These AI companies publish the work most frequently cited worldwide.

These AI companies publish the work most frequently cited worldwide.
US technology giants Alphabet and Microsoft produce more highly cited research on the subject of artificial intelligence (AI) than any other company-but Chinese companies Baidu and Tencent are ahead with patents.
This is from the ready, the private sector Ai-Related Activity Tracker, a tool from Emerging Technology Observatory (ETO). The tool collects data on AI trends and has been updated considerably.
The update of parat contains data on the number of AI jobs in companies as well as for publication and patent performance. AI research and its products-especially generative models that create texts and pictures-have developed into a lucrative business. Governments are working on how to regulate the technology because it disturbs industries and raises security issues.
In an area in which the latest research takes place both in industry and at universities, it is important to monitor the commercial activities, says Ngor Luong, who pursues the investments in AI and the company activities at the Center for Security and Emerging Technology, a Think tank with a focus on AI at Georgetown University in Washington DC. In their opinion, companies are leaders in the innovation in the AI.
international competence
The data show that large Chinese companies in the field of AI are very competitive, even if you take into account the quality of the work produced, says Zachary Arnold, senior analyst of the observatory. Three Chinese technology giants-Tencent, Alibaba and Huawei-are among the top ten when companies are sorted according to the number of highly cited AI articles and props. "Here in DC and probably elsewhere there is still a bias that China is great and can produce a lot, but it is not really part of the top class," says Arnold. However, the ETO calculates several quality -adapted metrics and Chinese companies in this area to achieve "impressive numbers", says Arnold.

The most frequently cited paper in all AI research, according to parat data, is a paper from 2017 entitled 'Attention is all you need'. The paper of American researchers from the Alphabet subsidiary Google is famous for the description of the 'Transformer' architecture, which is now based on many generative AI models. A highly cited example with authors from China is a paper entitled 'Icnet for real-time semantic segmentation on high-resolution images', written by researchers at Tencent, which describes an improved method for identifying objects in images.

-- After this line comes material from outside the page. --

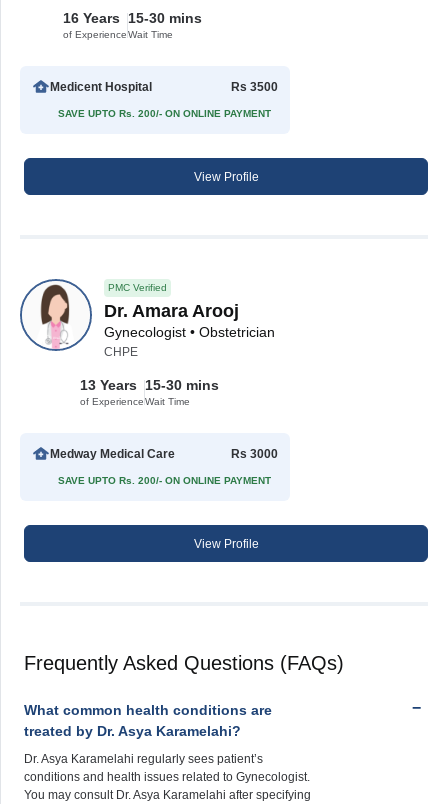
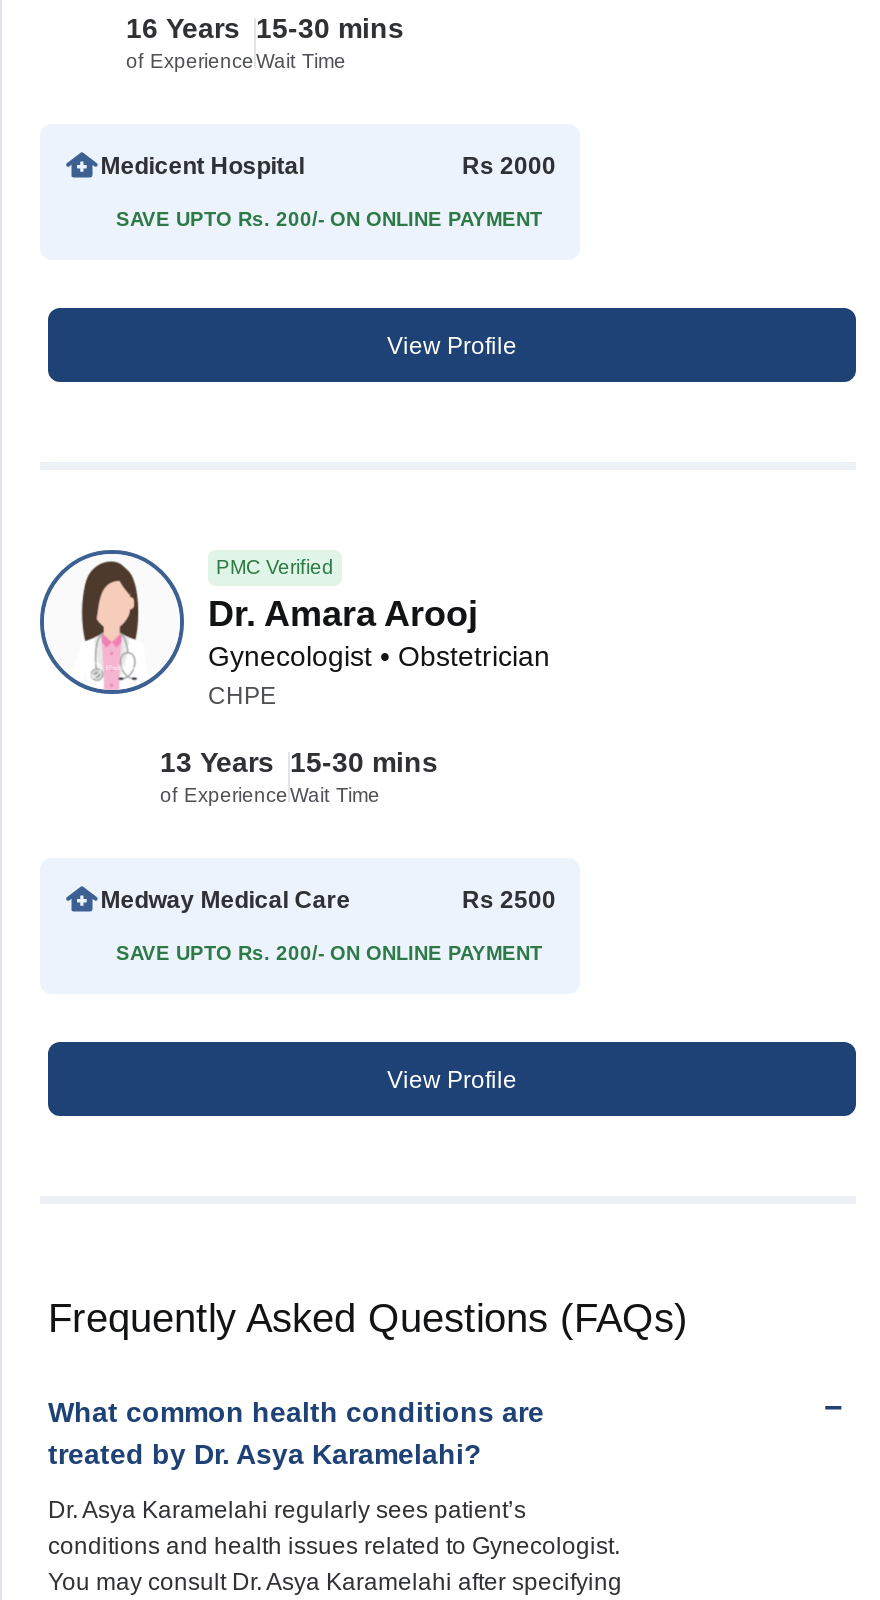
- Rs 3500
+ Rs 2000

- Rs 3000
+ Rs 2500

US companies only make up three of the ten companies that have registered most AI patents in the past ten years-the others are in China, Germany and South Korea. The Chinese government has long created incentives for patents, but in recent years there has been a movement against arbitrary registration, adds Luong.
top employer
The data also emphasizes the diversity of the sector, says Arnold. There is a long line of companies far beyond the 'big five' companies - Alphabet, Amazon, Apple, Meta, Microsoft. And when they are sorted by high-quoted AI research, famous names such as Openai and Apple appear next to companies that are less known for their AI innovations, such as the Japanese mixed group Mitsubishi and the US entertainment company Disney. Luong points out that the paper and patent data from parat only range until early 2023, so they miss current developments.
Other metrics sometimes show overlooked AI activities, says Arnold. Savings now contain numbers for the number of AI jobs in a company, a metric based on data from the social media platform LinkedIn, which are most precise for US companies. It shows companies with "a pool of talents in the AI," he says. Amazon comes first with 14,000 jobs, but is closely followed by the international advisory company Accenture. Large advisory companies act as a 'mercenary' for AI projects for other companies and in the government, says Arnold.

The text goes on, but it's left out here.